My team is debating moving from a traditional RESTful setup to GraphQL for our new data-heavy dashboard. We have a lot of nested resources like Users > Orders > Products > Reviews. In REST, this requires either multiple round-trips or a very bloated single endpoint. Does GraphQL solve the over-fetching problem efficiently, or does it introduce too much complexity on the backend?
3 answers
GraphQL is a game-changer for the exact "nested" scenario you described. With a single query, your frontend can request exactly the fields it needs from all those layers, and nothing more. This completely eliminates the "over-fetching" where a REST endpoint might send 50 fields when the dashboard only needs two. However, be prepared for the "N+1 problem" on the backend. If not careful, your resolvers might hit the database once for the user and then 20 times for their orders. You'll need to implement a tool like DataLoader to batch those requests. If your team is comfortable with the learning curve, the frontend flexibility is worth the initial backend setup.

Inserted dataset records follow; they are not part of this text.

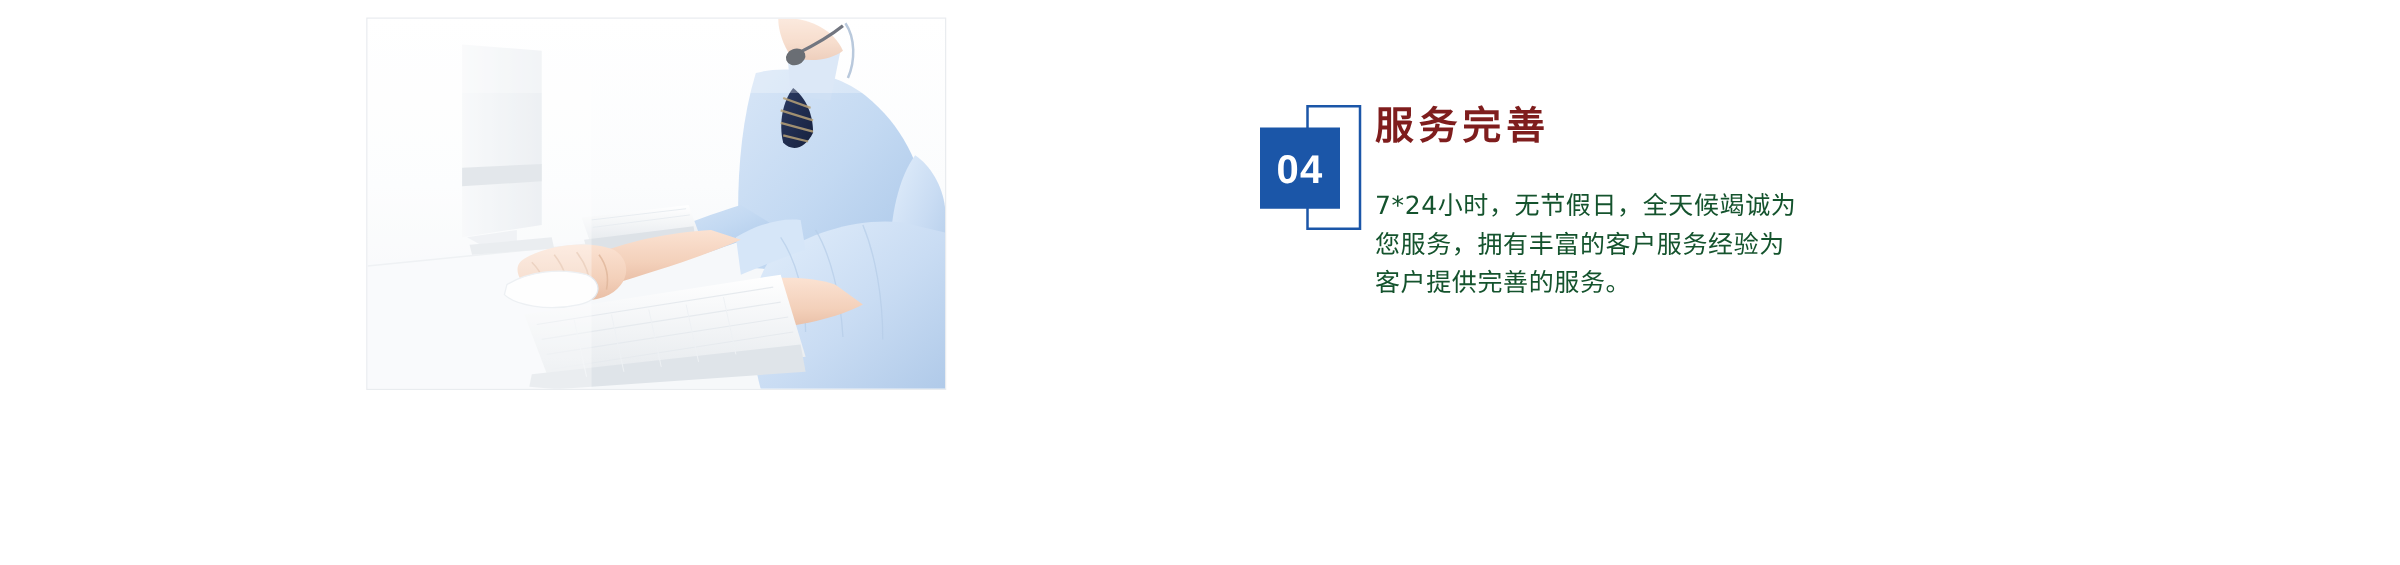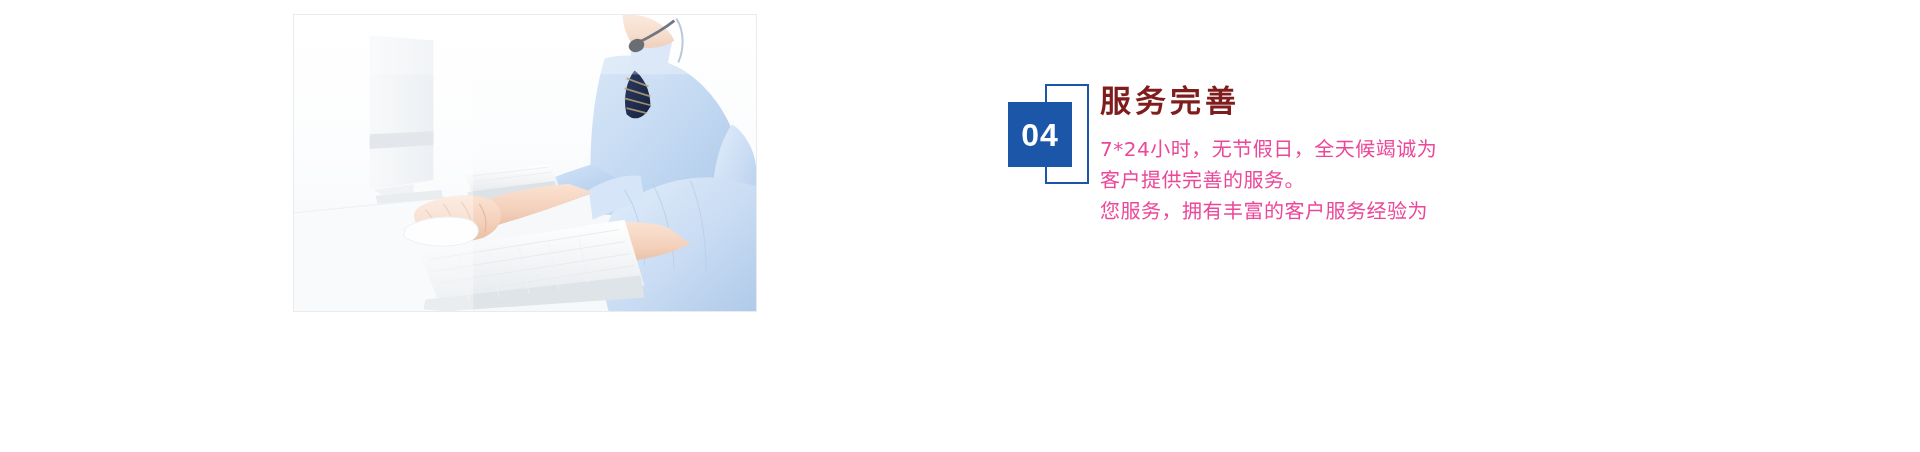--- a/index.html
+++ b/index.html
@@ -91,22 +91,22 @@
     color: #7f1d1d;
     font-size: 31px;
     font-weight: bold;
     letter-spacing: 4px;
     line-height: 1.1;
     white-space: nowrap;
     font-family: "DejaVu Sans", "Liberation Sans", sans-serif;
   }
 
   .body-text {
-    margin-top: 16px;
-    color: #ec4899;
+    margin-top: 31px;
+    color: #14532d;
     font-size: 20px;
     line-height: 31px;
     letter-spacing: 0.5px;
     font-family: "DejaVu Sans", "Liberation Sans", sans-serif;
   }
   .body-line { white-space: nowrap; }
 </style>
 </head>
 <body>
 
@@ -280,19 +280,19 @@
       <div class="badge-fill">
         <span class="badge-num">04</span>
       </div>
     </div>
 
     <div class="text-col">
       <div class="title">服务完善</div>
 
       <div class="body-text">
         <div class="body-line">7*24小时，无节假日，全天候竭诚为</div>
+        <div class="body-line">您服务，拥有丰富的客户服务经验为</div>
         <div class="body-line">客户提供完善的服务。</div>
-        <div class="body-line">您服务，拥有丰富的客户服务经验为</div>
       </div>
     </div>
 
   </div>
 </div>
 
 </body></html>

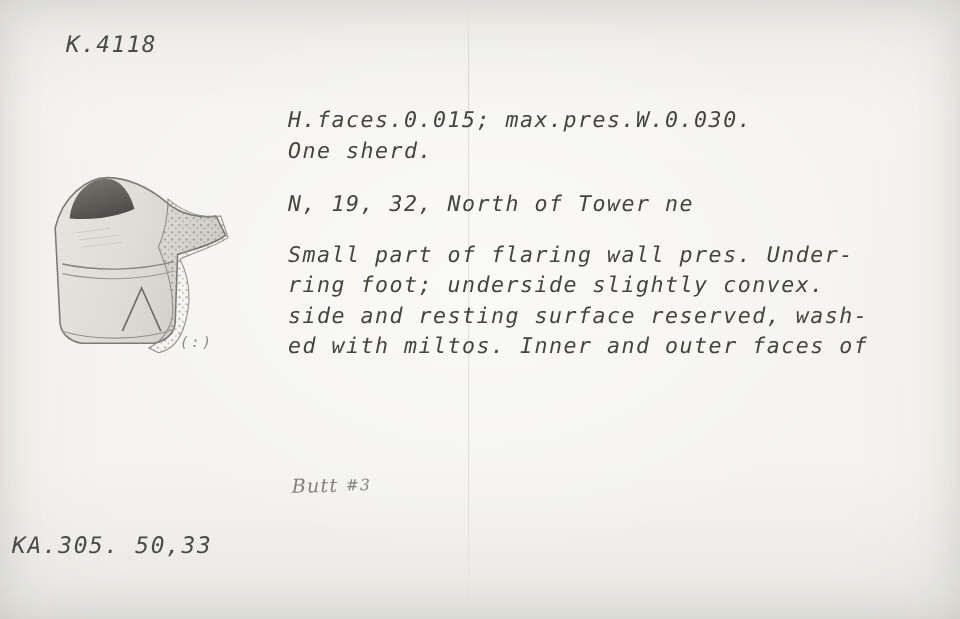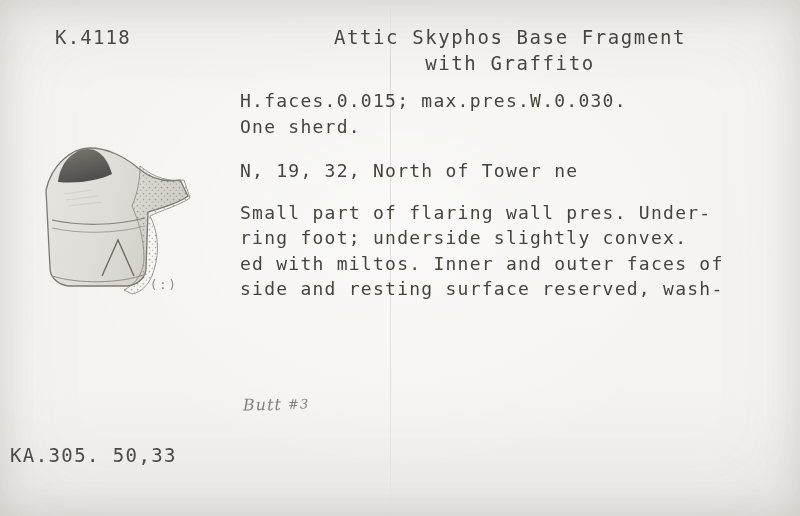--- a/index.html
+++ b/index.html
@@ -27,21 +27,21 @@
     pointer-events: none;
   }
   #card::after {
     content: "";
     position: absolute;
     inset: 0;
     box-shadow: inset 0 0 34px rgba(120,118,110,0.22),
                 inset 0 0 90px rgba(140,138,130,0.10);
     pointer-events: none;
   }
-  .layer { position: absolute; z-index: 3; }
+  .layer { position: absolute; z-index: 3; font-style: italic; }
 
   
   .cat-no {
     left: 55px;
     top: 26px;
     font-size: 19px;
     letter-spacing: 1.2px;
     color: #4a4a46;
   }
   
@@ -154,40 +154,36 @@
 </style>
 </head>
 <body>
 
 <div id="card">
 
   <div class="fold layer"></div>
 
   <div class="layer cat-no">K.4118</div>
 
-  <div class="layer title-block">
-    <div>Attic Skyphos Base Fragment</div>
-    <div class="title-line2">with Graffito</div>
-  </div>
 
   <div class="layer body-col">
     <div class="para">H.faces.0.015; max.pres.W.0.030.</div>
     <div class="para">One sherd.</div>
 
     <div class="gap"></div>
 
     <div class="para">N, 19, 32,  North of Tower ne</div>
 
     <div class="gap-sm"></div>
     <div class="gap-sm"></div>
 
     <div class="para">Small part of flaring wall pres. Under-</div>
     <div class="para">ring foot; underside slightly convex.</div>
+    <div class="para">side and resting surface reserved, wash-</div>
     <div class="para">ed with miltos. Inner and outer faces of</div>
-    <div class="para">side and resting surface reserved, wash-</div>
   </div>
 
   <div class="layer pencil-note">
     <span>Butt</span>
     <span class="small">#3</span>
   </div>
 
   <div class="layer accession">KA.305. 50,33</div>
 
   <div class="layer scale-mark">(:)</div>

How do we handle security and rate-limiting with GraphQL, since there is usually only one single /graphql endpoint for everything?
GraphQL is great for frontend developers, but it makes caching much harder. If you rely heavily on CDN caching, sticking with REST might be the safer bet.
Good point, Michael! REST leverages standard HTTP caching natively, while GraphQL requires specialized client-side caches like Apollo Client or Relay to get similar results.
That’s the tricky part, Jeffrey. Since you can't rate-limit by URL, you have to use "Query Complexity Analysis." You assign a weight to each field and reject queries that exceed a certain total "cost." For security, you should disable "Introspection" in production so outsiders can't easily map your entire schema. It’s also wise to use "Persisted Queries," where the client sends a hash of a pre-approved query instead of the full string. This prevents attackers from sending massive, deeply nested queries intended to crash your server or drain your database resources.